In this non jury action for a balance claimed to be due on a promissory note, the court dismissed the complaint at the conclusion of the entire testimony. We believe that this represented a proper adjudication on the contested facts. It appeared that plaintiff’s husband had had some connection with a corporation known as Nassau Management. He had terminated all official relations with the corporation because of claims that it involved a conflict of interest. Defendant was an officer of and had a large investment in Nassau Management. Prior to the note in question and prior to the time that the city authorities had directed plaintiff’s husband to sever his connection with Nassau Management, plaintiff and her husband had made several loans to Nassau Management on terms very favorable to plaintiff.

*641Application for the loan was made to plaintiff by officers of Nassau Management. As far as plaintiff was concerned, it was presented to her as an accomplished transaction. Withdrawal slips on her bank account were presented to her for signature. Shortly thereafter checks of her bank were presented which, on instruction, she indorsed to the order of defendant. These checks were deposited in defendant’s bank account without his knowledge. The court could have found that all of these steps were taken by officers of Nassau Management (other than defendant) acting in concert with plaintiff’s husband.

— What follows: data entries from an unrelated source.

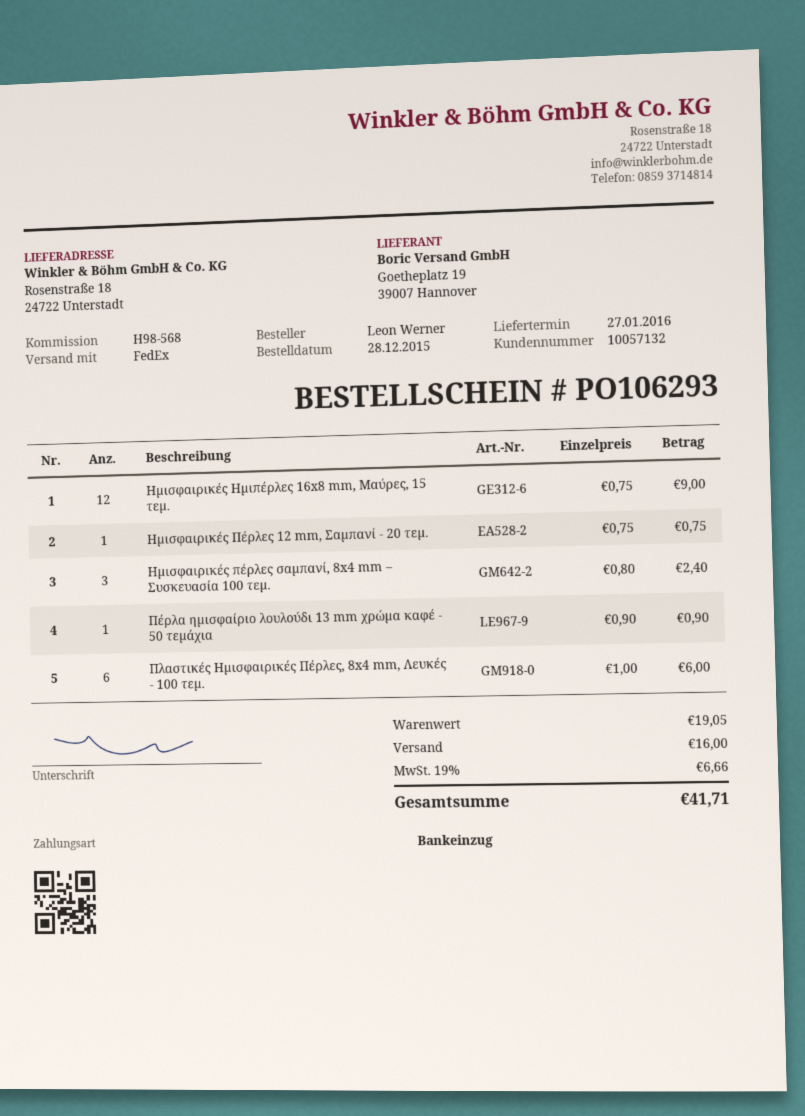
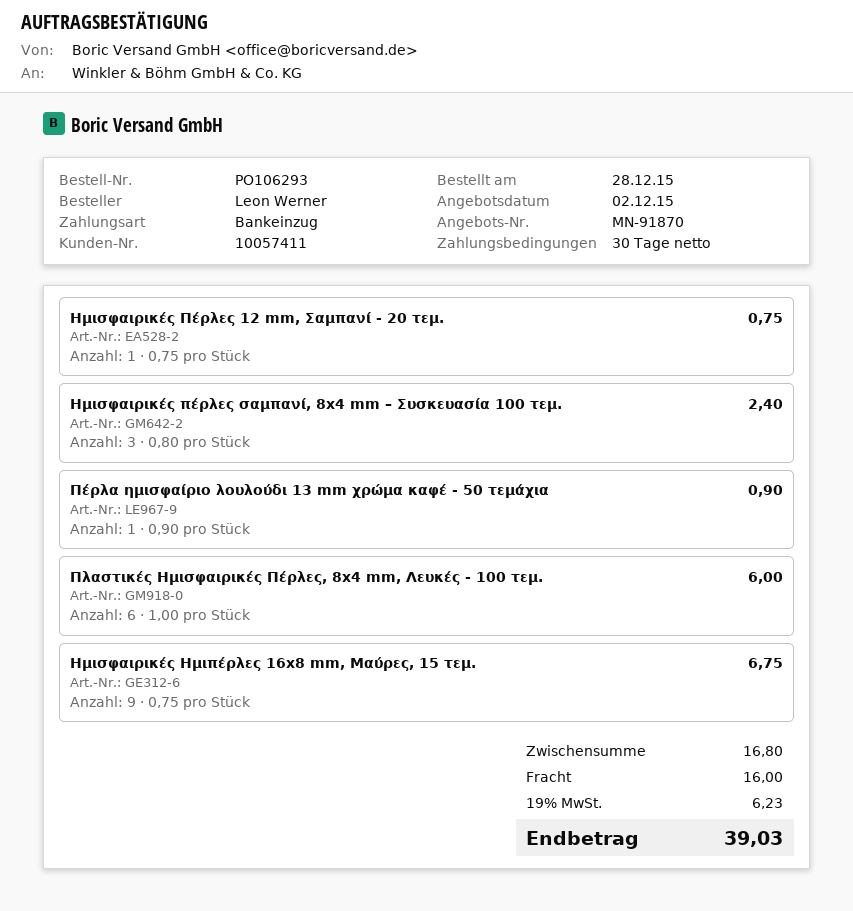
customer number: 10057132 -> 10057411
Ημισφαιρικές Ημιπέρλες 16x8 mm, Μαύρες, 15 τεμ.: 12 x 0.75 = 9.00 -> 9 x 0.75 = 6.75
subtotal: 19.05 -> 16.80
tax: 19% = 6.66 -> 19% = 6.23
total: 41.71 -> 39.03

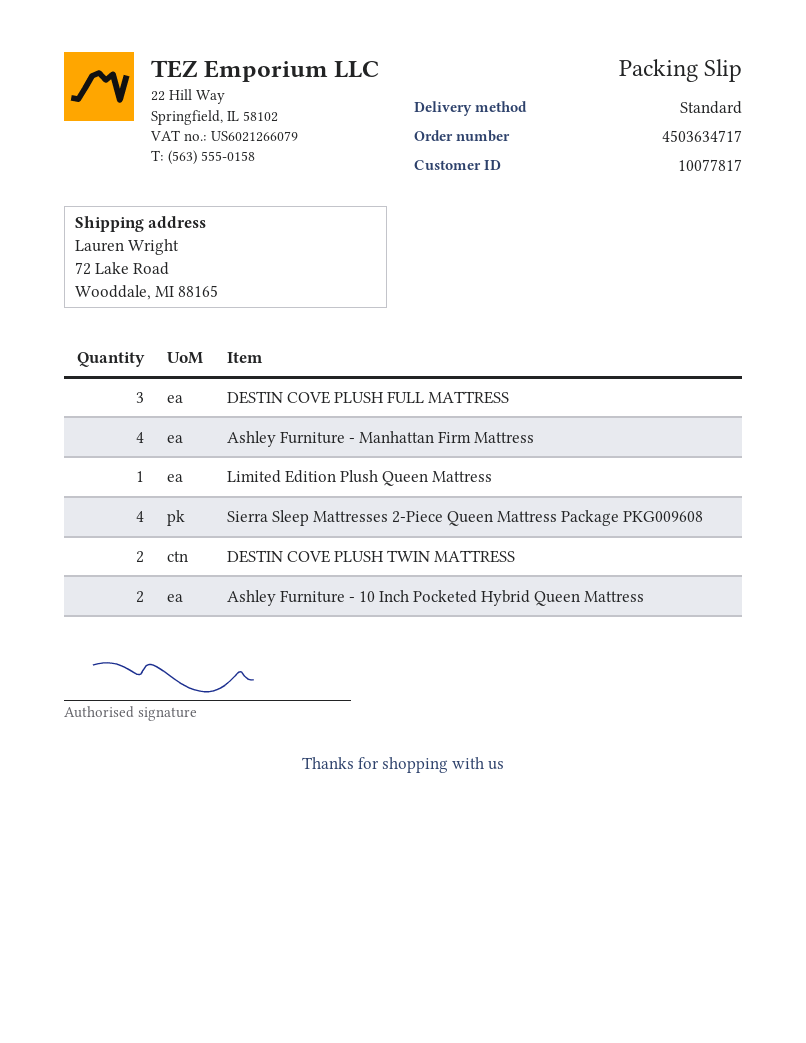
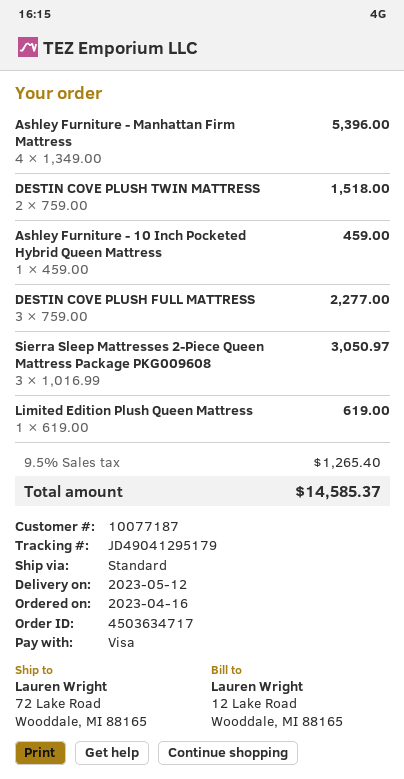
customer number: 10077817 -> 10077187
Sierra Sleep Mattresses 2-Piece Queen Mattress Package PKG009608: 4 -> 3
Ashley Furniture - 10 Inch Pocketed Hybrid Queen Mattress: 2 -> 1

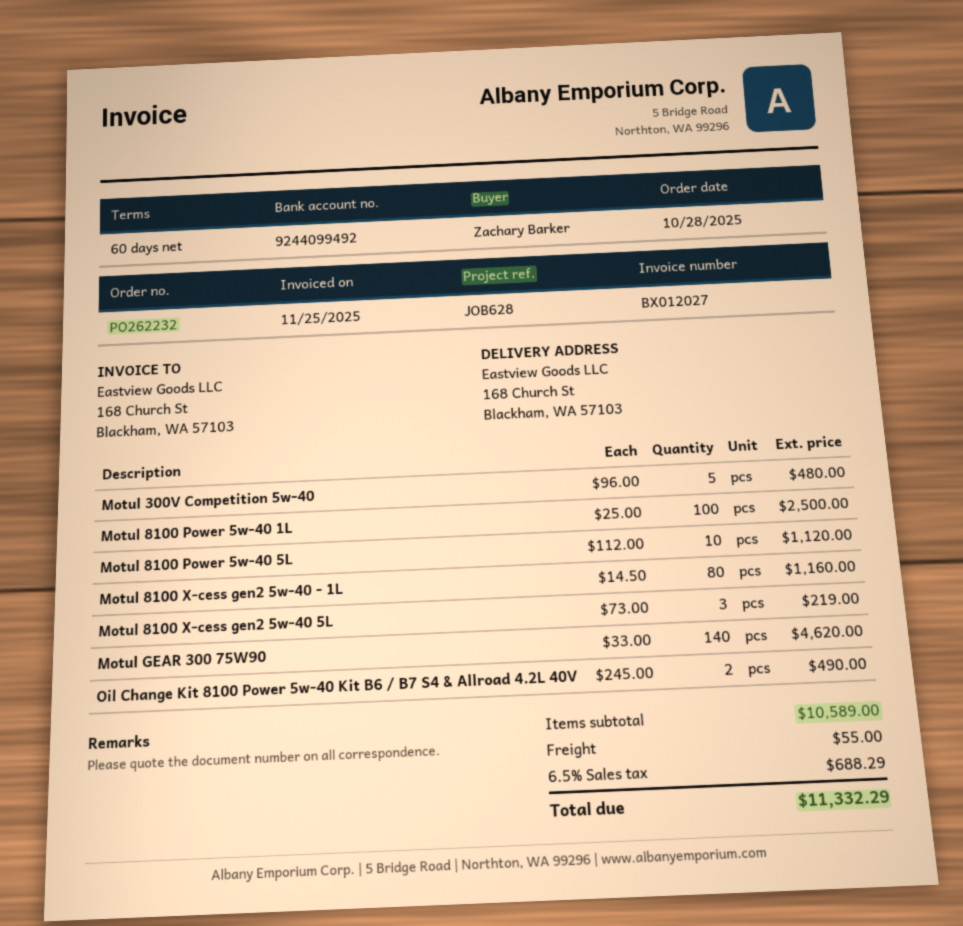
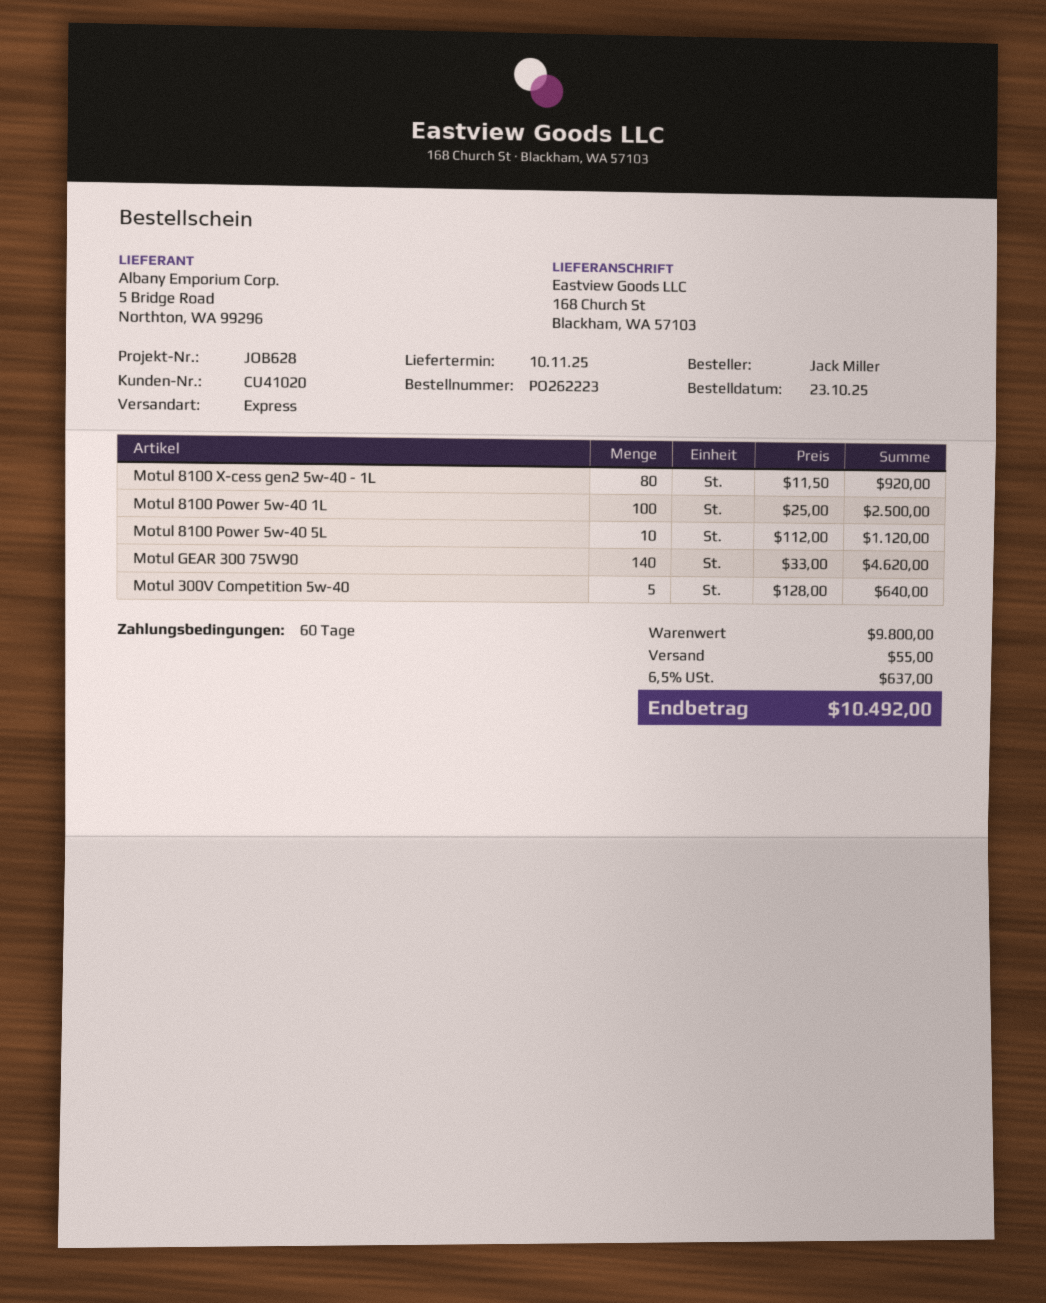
order number: PO262232 -> PO262223
order date: 2025-10-28 -> 2025-10-23
ordered by: Zachary Barker -> Jack Miller
Motul 300V Competition 5w-40: 5 x 96.00 = 480.00 -> 5 x 128.00 = 640.00
Motul 8100 X-cess gen2 5w-40 - 1L: 80 x 14.50 = 1160.00 -> 80 x 11.50 = 920.00
Motul 8100 X-cess gen2 5w-40 5L: 3 x 73.00 = 219.00 -> none
Oil Change Kit 8100 Power 5w-40 Kit B6 / B7 S4 & Allroad 4.2L 40V: 2 x 245.00 = 490.00 -> none
subtotal: 10589.00 -> 9800.00
tax: 6.5% = 688.29 -> 6.5% = 637.00
total: 11332.29 -> 10492.00

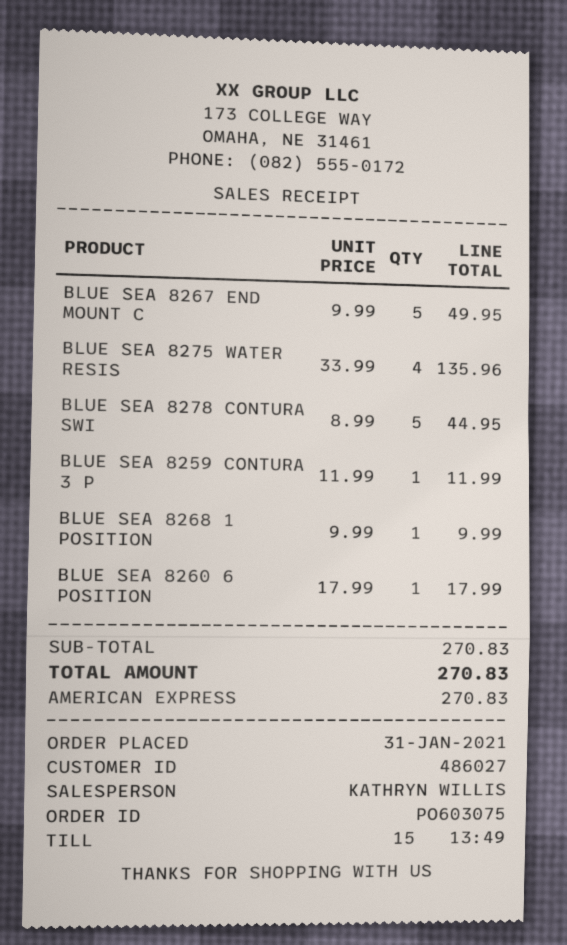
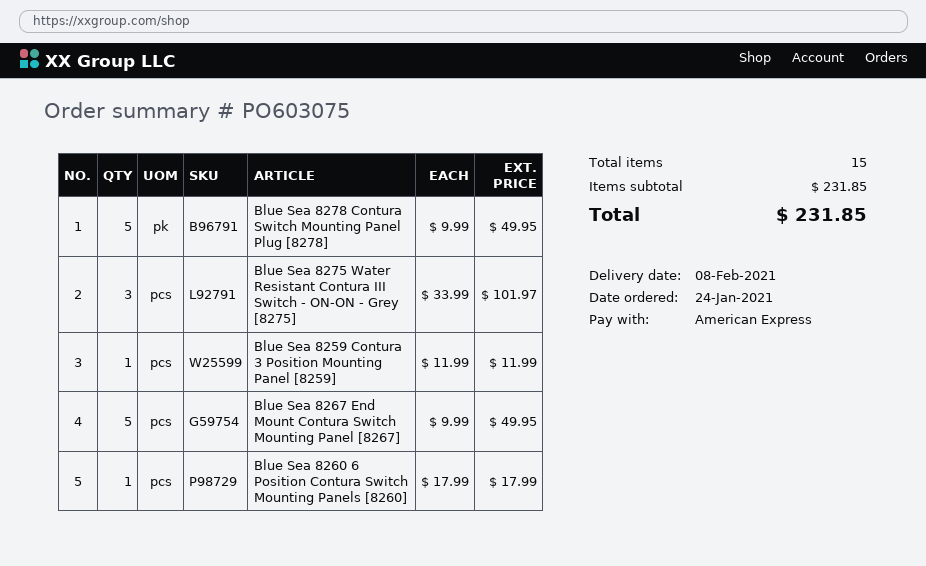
order date: 2021-01-31 -> 2021-01-24
BLUE SEA 8275 WATER RESIS: 4 x 33.99 = 135.96 -> 3 x 33.99 = 101.97
BLUE SEA 8278 CONTURA SWI: 5 x 8.99 = 44.95 -> 5 x 9.99 = 49.95
BLUE SEA 8268 1 POSITION: 1 x 9.99 = 9.99 -> none
subtotal: 270.83 -> 231.85
total: 270.83 -> 231.85

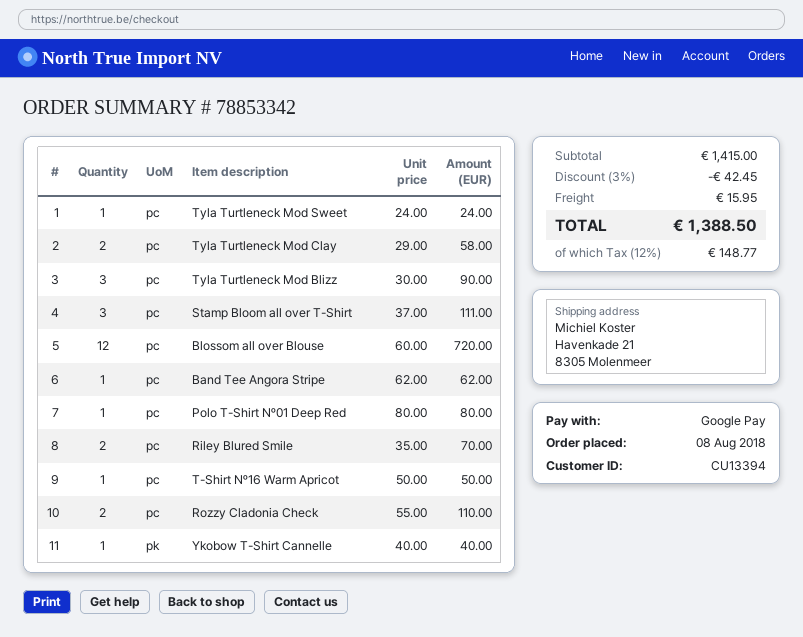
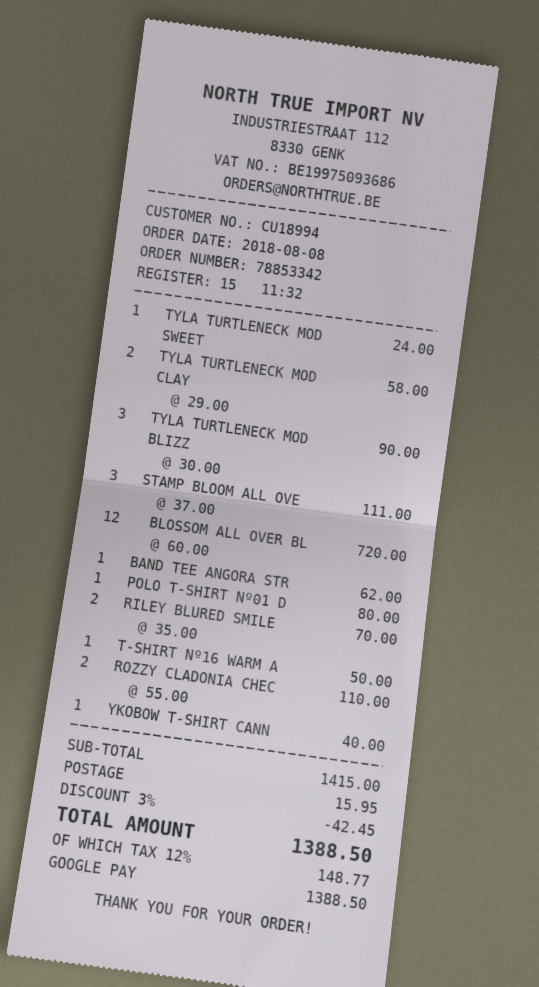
customer number: CU13394 -> CU18994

Some days later the same officers presented a note to defendant for $25,000. This money had already been placed in defendant’s bank account and cheeked out by him to Nassau Management. He at first refused to sign but did so when it was explained to him that the loan was to Nassau Management, that it involved no liability on his part, and that the sole reason for his appearance in the transaction was to conceal the fact that plaintiff and her husband were doing business with the corporation. He did note in his checkbook that the $25,000 deposit was a loan, and he did sign a formal letter addressed to plaintiff thanking her for advancing the money.

Thereafter $15,000 of the $25,000 was repaid. The money came from Nassau Management’s account and was drawn and delivered to plaintiff’s husband by the same officers. Neither plaintiff nor defendant appears even to have been consulted as to the repayment.

Both of the Nassau Management officers refused to testify, pleading their privilege under the Fifth Amendment. Plaintiff’s husband did not take the stand.

Defendant’s version of the transaction, if believed, shows that he received no consideration and was not deemed by either the lender or the borrower to be a real party in interest. The circumstances surrounding the transaction lend support to this version.

The judgment should be affirmed, with costs.